We sometimes use Python scripts to spin up and monitor Kubernetes Pods running on Google Kubernetes Engine using the Official Python client library for kubernetes. We also enable auto-scaling on several of our node pools.
According to this, "Master VM is automatically scaled, upgraded, backed up and secured". The post also seems to indicate that some automatic scaling of the control plane / Master VM occurs when the node count increases from 0-5 to 6+ and potentially at other times when more nodes are added.
It seems like the control plane can go down at times like this, when many nodes have been brought up. In and around when this happens, our Python scripts that monitor pods via the control plane often crash, seemingly unable to find the KubeApi/Control Plane endpoint triggering some of the following exceptions:
ApiException, urllib3.exceptions.NewConnectionError, urllib3.exceptions.MaxRetryError.
What's the best way to handle this situation? Are there any properties of the autoscaling events that might be helpful?
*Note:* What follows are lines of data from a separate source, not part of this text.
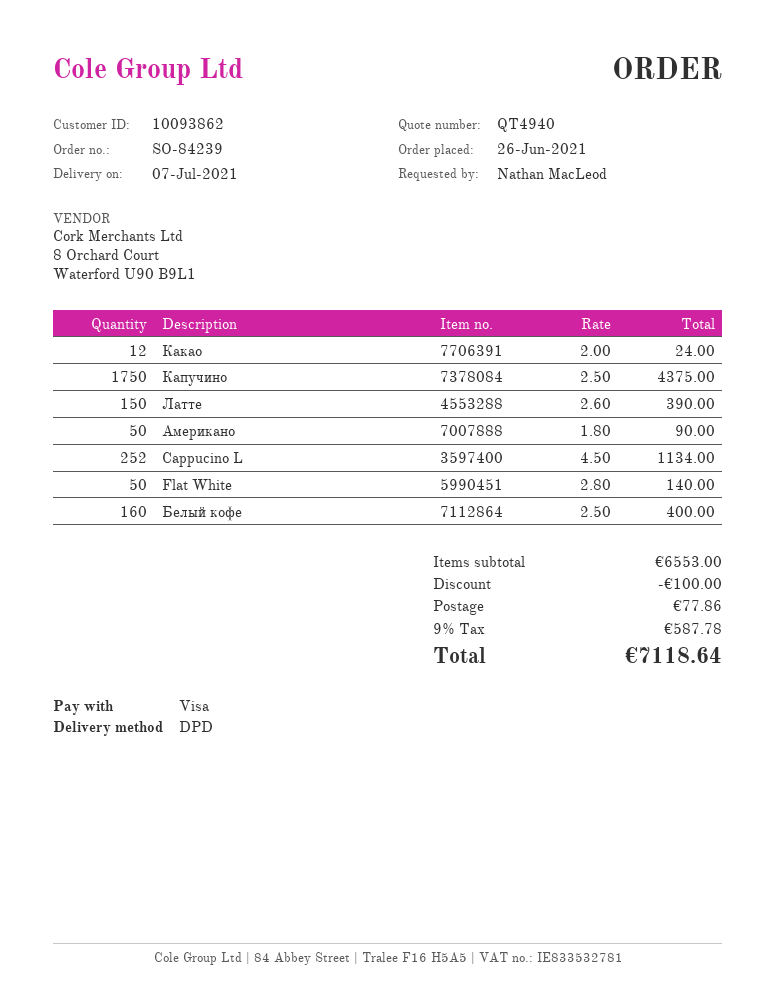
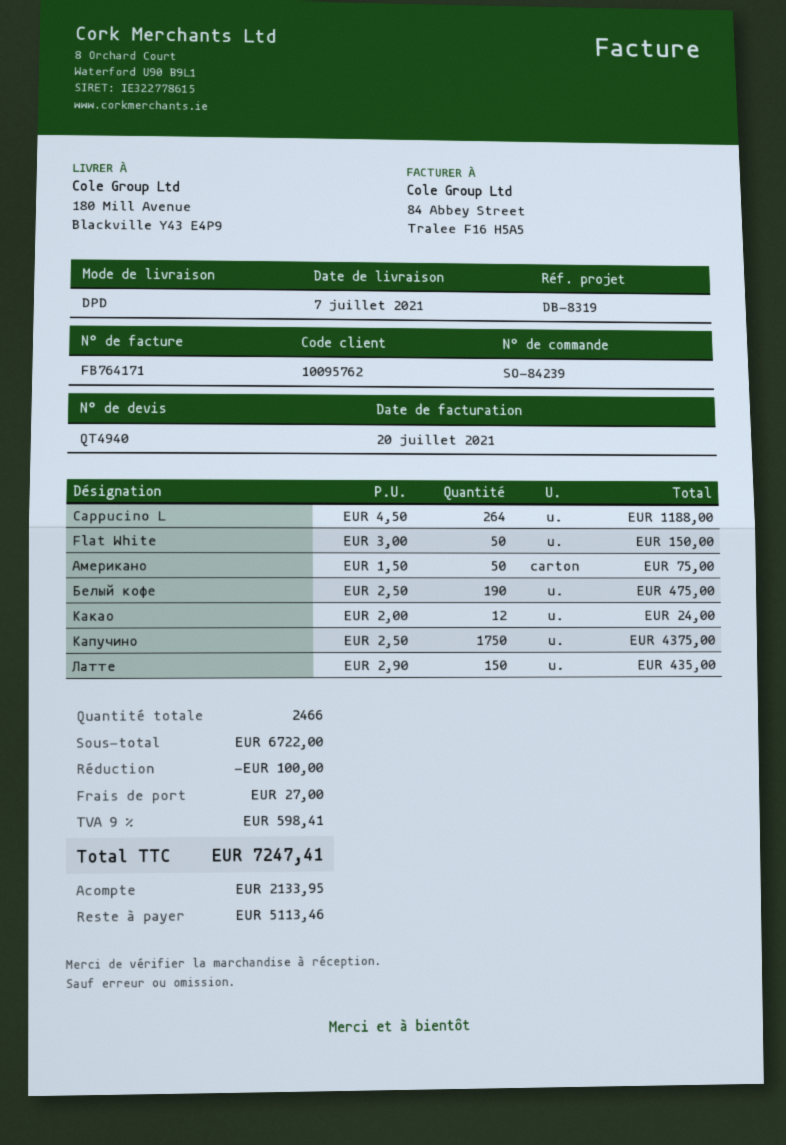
customer number: 10093862 -> 10095762
Латте: 150 x 2.60 = 390.00 -> 150 x 2.90 = 435.00
Американо: 50 x 1.80 = 90.00 -> 50 x 1.50 = 75.00
Cappucino L: 252 x 4.50 = 1134.00 -> 264 x 4.50 = 1188.00
Flat White: 50 x 2.80 = 140.00 -> 50 x 3.00 = 150.00
Белый кофе: 160 x 2.50 = 400.00 -> 190 x 2.50 = 475.00
subtotal: 6553.00 -> 6722.00
shipping: 77.86 -> 27.00
tax: 9% = 587.78 -> 9% = 598.41
total: 7118.64 -> 7247.41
To clarify what we're doing with the Python client is that we are in a loop reading the status of the pod of interest via read_namespaced_pod every few minutes, and catching exceptions similar to the provided example (in addition we've tried also catching exceptions for the underlying urllib calls). We have also added retrying with exponential back-off, but things are unable to recover and fail after a specified max number of retries, even if that number is high (e.g. keep retrying for >5 minutes).
One thing we haven't tried is recreating the kubernetes.client.CoreV1Api object on each retry. Would that make much of a difference?
When a nodepool size changes, depending on the size, this can initiate a change in the size of the master. Here are the nodepool sizes mapped with the master sizes. In the case where the nodepool size requires a larger master, automatic scaling of the master is initiated on GCP. During this process, the master will be unavailable for approximately 1-5 minutes. Please note that these events are not available in Stackdriver Logging.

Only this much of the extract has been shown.